Task objective = Repeat every line of the data exactly; no picture belongs in the copy.

Exercise inputs =
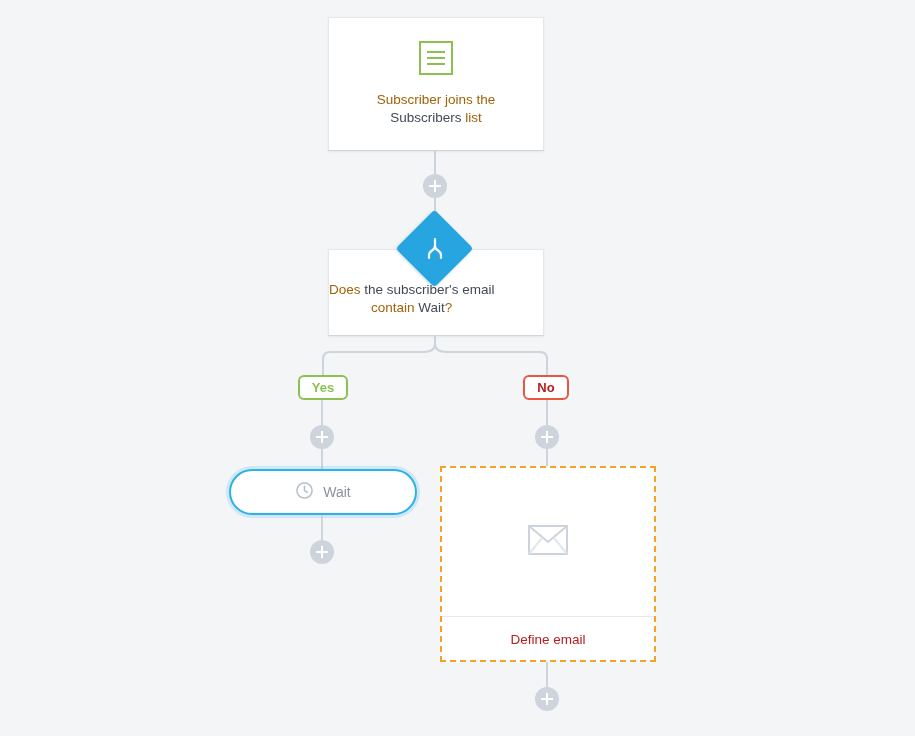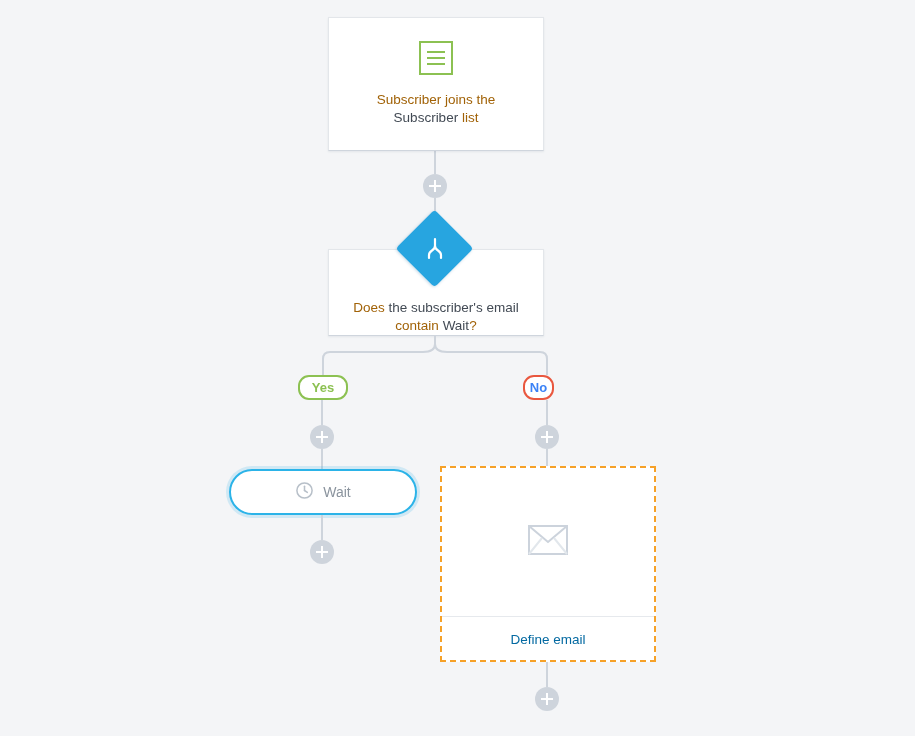--- a/index.html
+++ b/index.html
@@ -244,7 +244,7 @@
     </div>
     <div class="card-text">
       <span class="muted">Subscriber joins the</span><br>
-      <span>Subscriber</span><span class="muted"> list</span>
+      <span>Subscribers</span><span class="muted"> list</span>
     </div>
   </div>
 

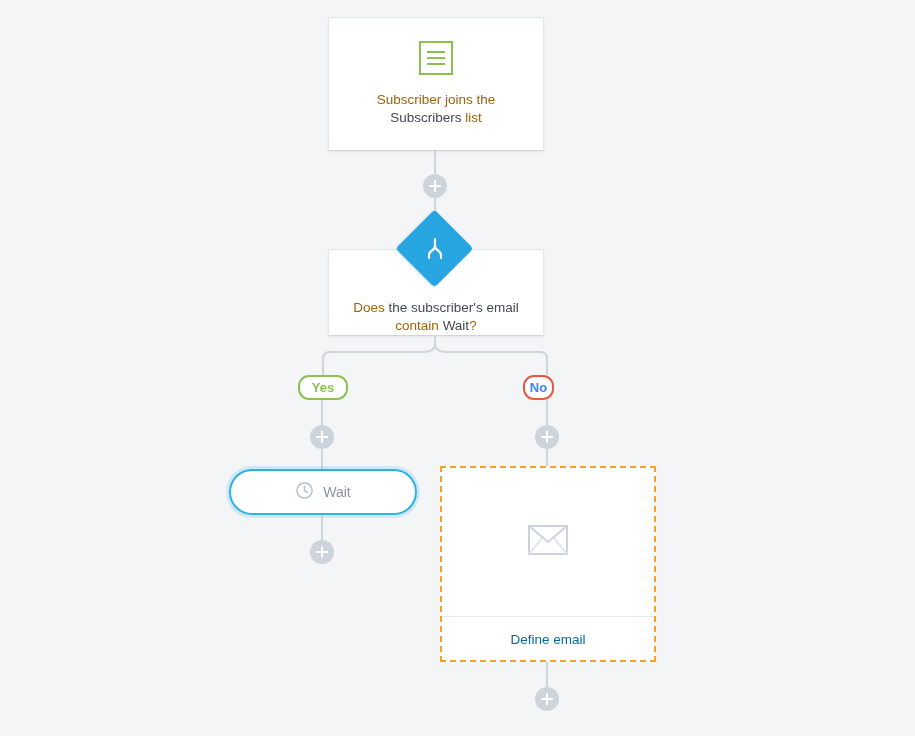--- a/index.html
+++ b/index.html
@@ -107,7 +107,8 @@
     height: 87px;
     display: flex;
     align-items: flex-end;
-    justify-content: center;
+    justify-content: flex-start;
+    padding-bottom: 18px;
   }
   .diamond {
     position: absolute;

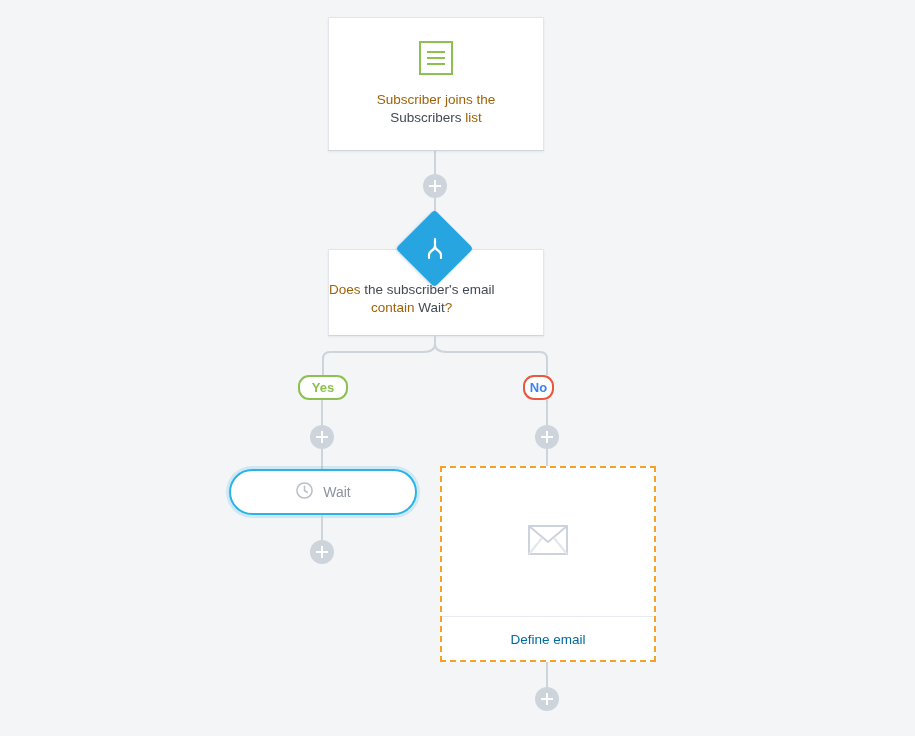--- a/index.html
+++ b/index.html
@@ -152,7 +152,7 @@
     align-items: center;
     justify-content: center;
     background: #ffffff;
-    border-radius: 11px;
+    border-radius: 6px;
     font-size: 13px;
     font-weight: bold;
     cursor: pointer;

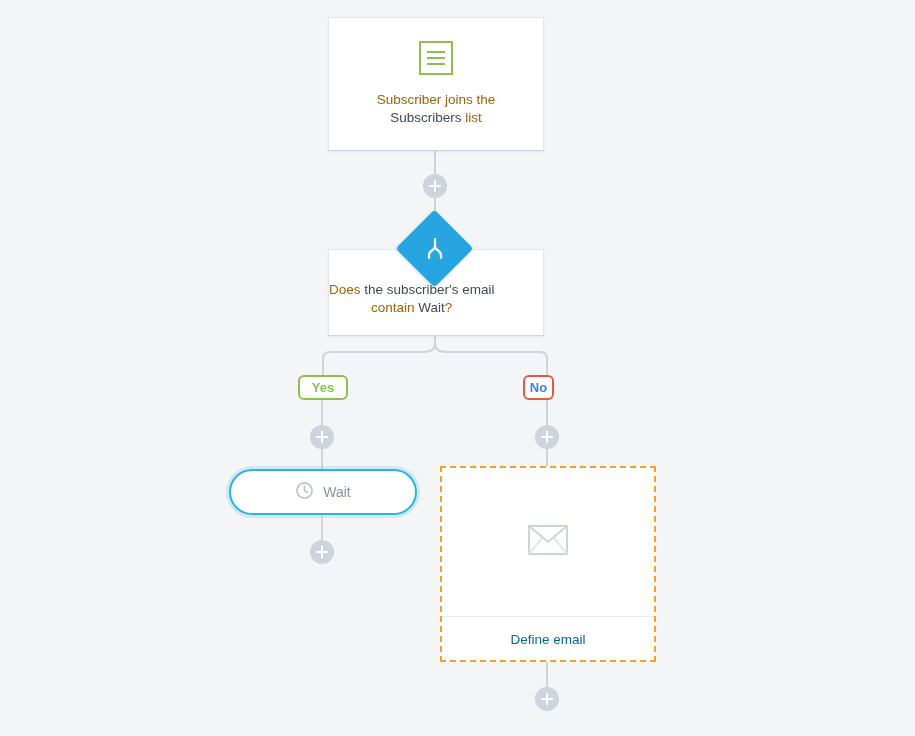--- a/index.html
+++ b/index.html
@@ -167,9 +167,9 @@
   .badge-no {
     left: 523px;
     top: 375px;
-    width: 31px;
+    width: 46px;
     border: 2px solid #e9573f;
-    color: #3b82f6;
+    color: #b91c1c;
   }
 
   

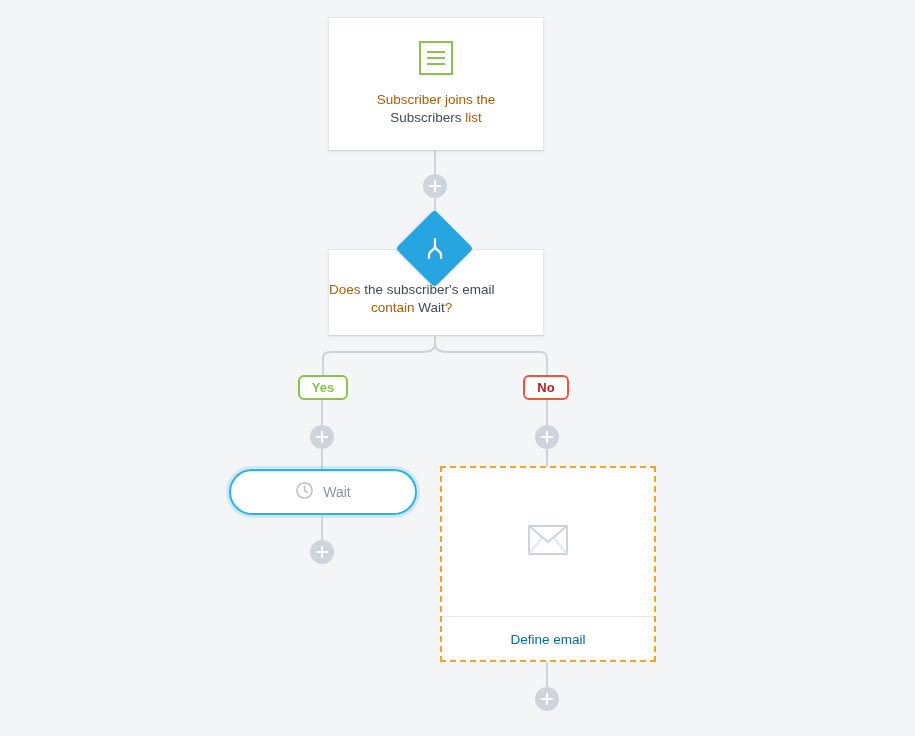--- a/index.html
+++ b/index.html
@@ -220,7 +220,7 @@
     align-items: center;
     justify-content: center;
     font-size: 13.5px;
-    color: #0369a1;
+    color: #b91c1c;
   }
 </style>
 </head>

Exercise solution =
--- a/index.html
+++ b/index.html
@@ -244,7 +244,7 @@
     </div>
     <div class="card-text">
       <span class="muted">Subscriber joins the</span><br>
-      <span>Subscriber</span><span class="muted"> list</span>
+      <span>Subscribers</span><span class="muted"> list</span>
     </div>
   </div>
 

--- a/index.html
+++ b/index.html
@@ -107,7 +107,8 @@
     height: 87px;
     display: flex;
     align-items: flex-end;
-    justify-content: center;
+    justify-content: flex-start;
+    padding-bottom: 18px;
   }
   .diamond {
     position: absolute;

--- a/index.html
+++ b/index.html
@@ -152,7 +152,7 @@
     align-items: center;
     justify-content: center;
     background: #ffffff;
-    border-radius: 11px;
+    border-radius: 6px;
     font-size: 13px;
     font-weight: bold;
     cursor: pointer;

--- a/index.html
+++ b/index.html
@@ -167,9 +167,9 @@
   .badge-no {
     left: 523px;
     top: 375px;
-    width: 31px;
+    width: 46px;
     border: 2px solid #e9573f;
-    color: #3b82f6;
+    color: #b91c1c;
   }
 
   

--- a/index.html
+++ b/index.html
@@ -220,7 +220,7 @@
     align-items: center;
     justify-content: center;
     font-size: 13.5px;
-    color: #0369a1;
+    color: #b91c1c;
   }
 </style>
 </head>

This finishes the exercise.